Hence, global stock markets are riding high when they should be heading lower, and accountants are playing tricks with profits again, most likely legal ones this time, to flatter profit statements.
Et tu bonds?
But perhaps the bond market has also got it wrong. The bond market, in marked contrast, is forecasting a fall in short-term interest rates to compensate for a US downturn. So far so good, but if a sell-off of US assets, i.e. the US bonds held by foreigners, was to turn into a rush towards the exit would not the Fed have to put rates up sharply to defend the US dollar?
Then bond prices would fall. Indeed, is that not what you would expect from an asset class paying miserable returns like US Treasuries today? Expecting a good return from low-yielding bonds really is contrary to the dictates of commonsense.
So what of other asset classes?

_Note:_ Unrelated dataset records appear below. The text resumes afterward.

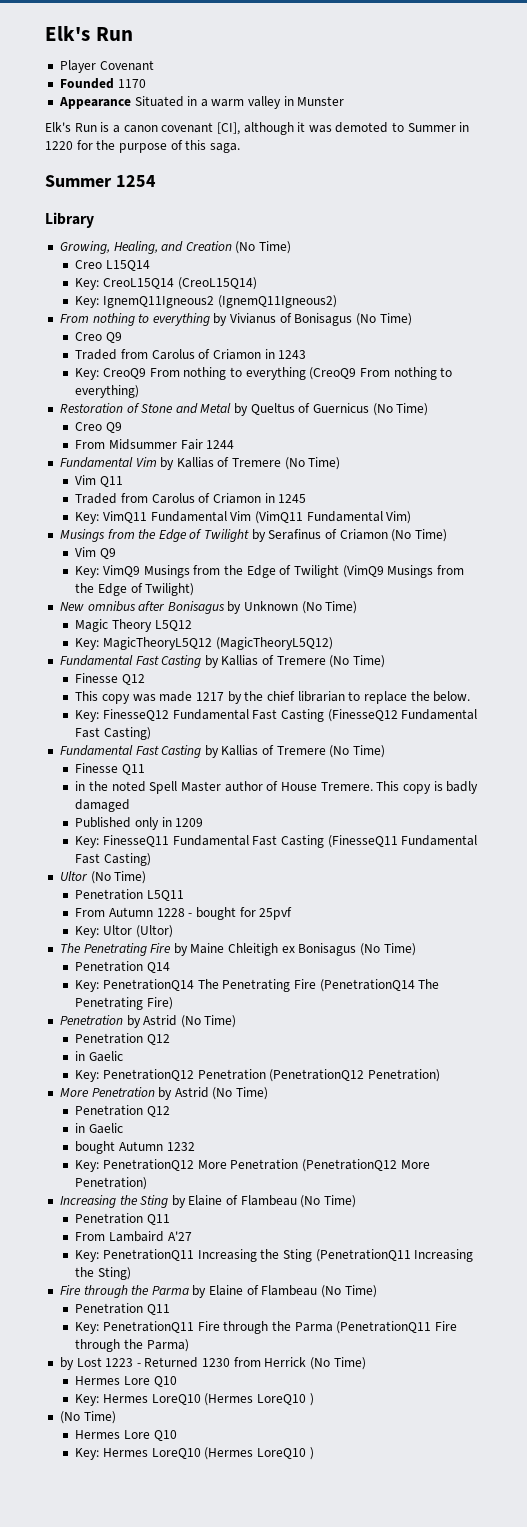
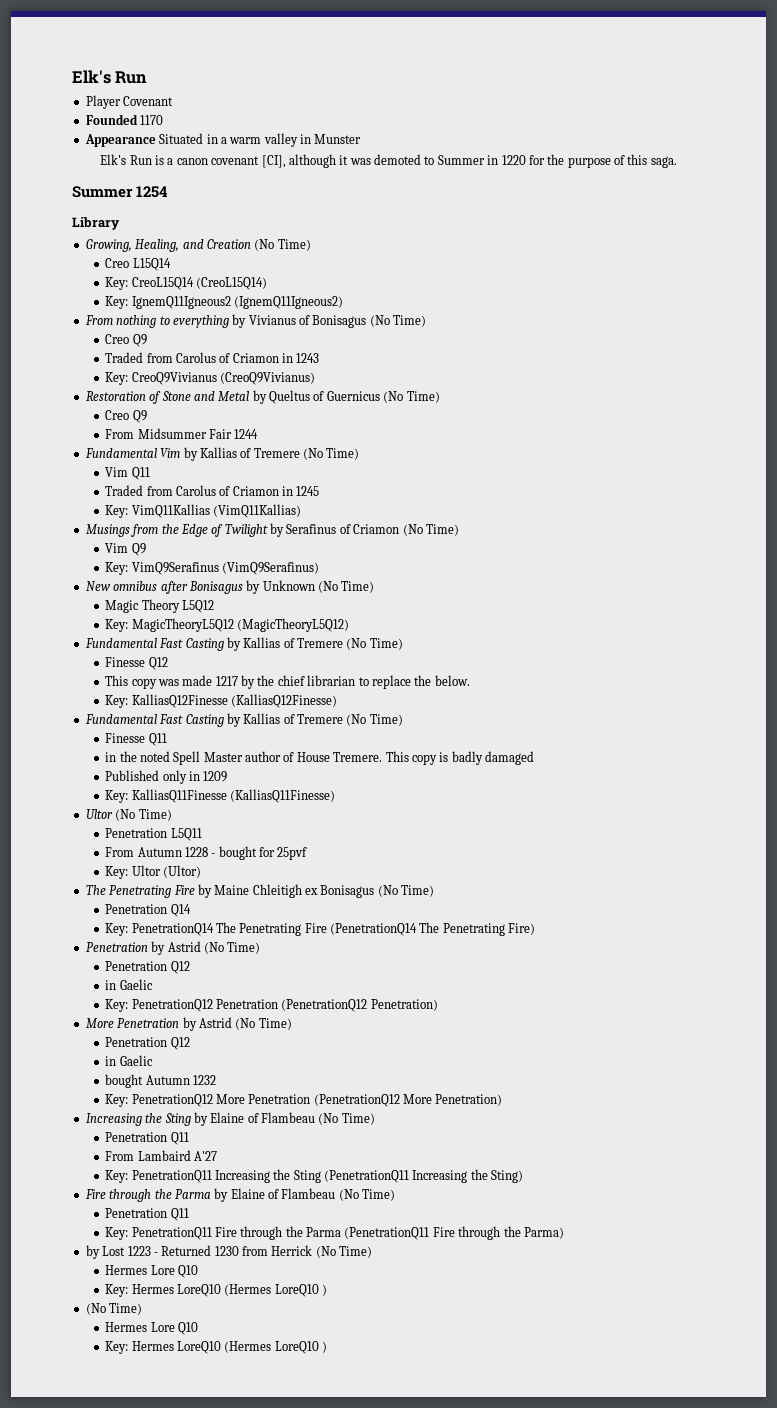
- Key: CreoQ9 From nothing to everything (CreoQ9 From nothing to everything)
+ Key: CreoQ9Vivianus (CreoQ9Vivianus)
- Key: VimQ11 Fundamental Vim (VimQ11 Fundamental Vim)
+ Key: VimQ11Kallias (VimQ11Kallias)
- Key: VimQ9 Musings from the Edge of Twilight (VimQ9 Musings from the Edge of Twilight)
+ Key: VimQ9Serafinus (VimQ9Serafinus)
- Key: FinesseQ12 Fundamental Fast Casting (FinesseQ12 Fundamental Fast Casting)
+ Key: KalliasQ12Finesse (KalliasQ12Finesse)
- Key: FinesseQ11 Fundamental Fast Casting (FinesseQ11 Fundamental Fast Casting)
+ Key: KalliasQ11Finesse (KalliasQ11Finesse)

As mentioned above global residential property is clearly coming off a very high top. If the economic slowdown gains pace, and interest rates go up, then logic suggests a very sharp revision of property prices to something more in line with long-term historic valuations or lower.
Perhaps rental yields might once again then begin to reflect the true cost of ownership in terms of interest payments. Commercial property would adjust in the same way only more severely as businesses fail while home owners always have to live somewhere.
Hedge fund losses
Hedge funds? Well, the rocket scientists might increasingly look like desperate gamblers on a losing run in a casino. Certainly their alleged ability to handle volatility will be sorely tested, and one hopes that leverage will be used in the right direction. The $6 billion losses at Amaranth Advisors suggest that not every hedge fund will be a winner.
Indeed, if the sense of deja-vu outlined above comes true then investors would be well advised to keep their cash in US dollars. For a recession and an asset-price crunch could reverse the dollar bear market of the 2000s, at least for a period. As if people sell for cash, the value of that cash rises with the new demand.
Precious metals would also gain as a safe haven asset, with high gold prices and high interest rates strange bedfellows as in the past, and gold acting as a currency of last resort in a financial crisis.
Then we will enter a period when global stocks and real estate are undervalued, and the whole investment cycle can begin all over again. Deja-vu? Well have we not seen this all before? And can you really argue that global stocks and real estate are not overvalued now?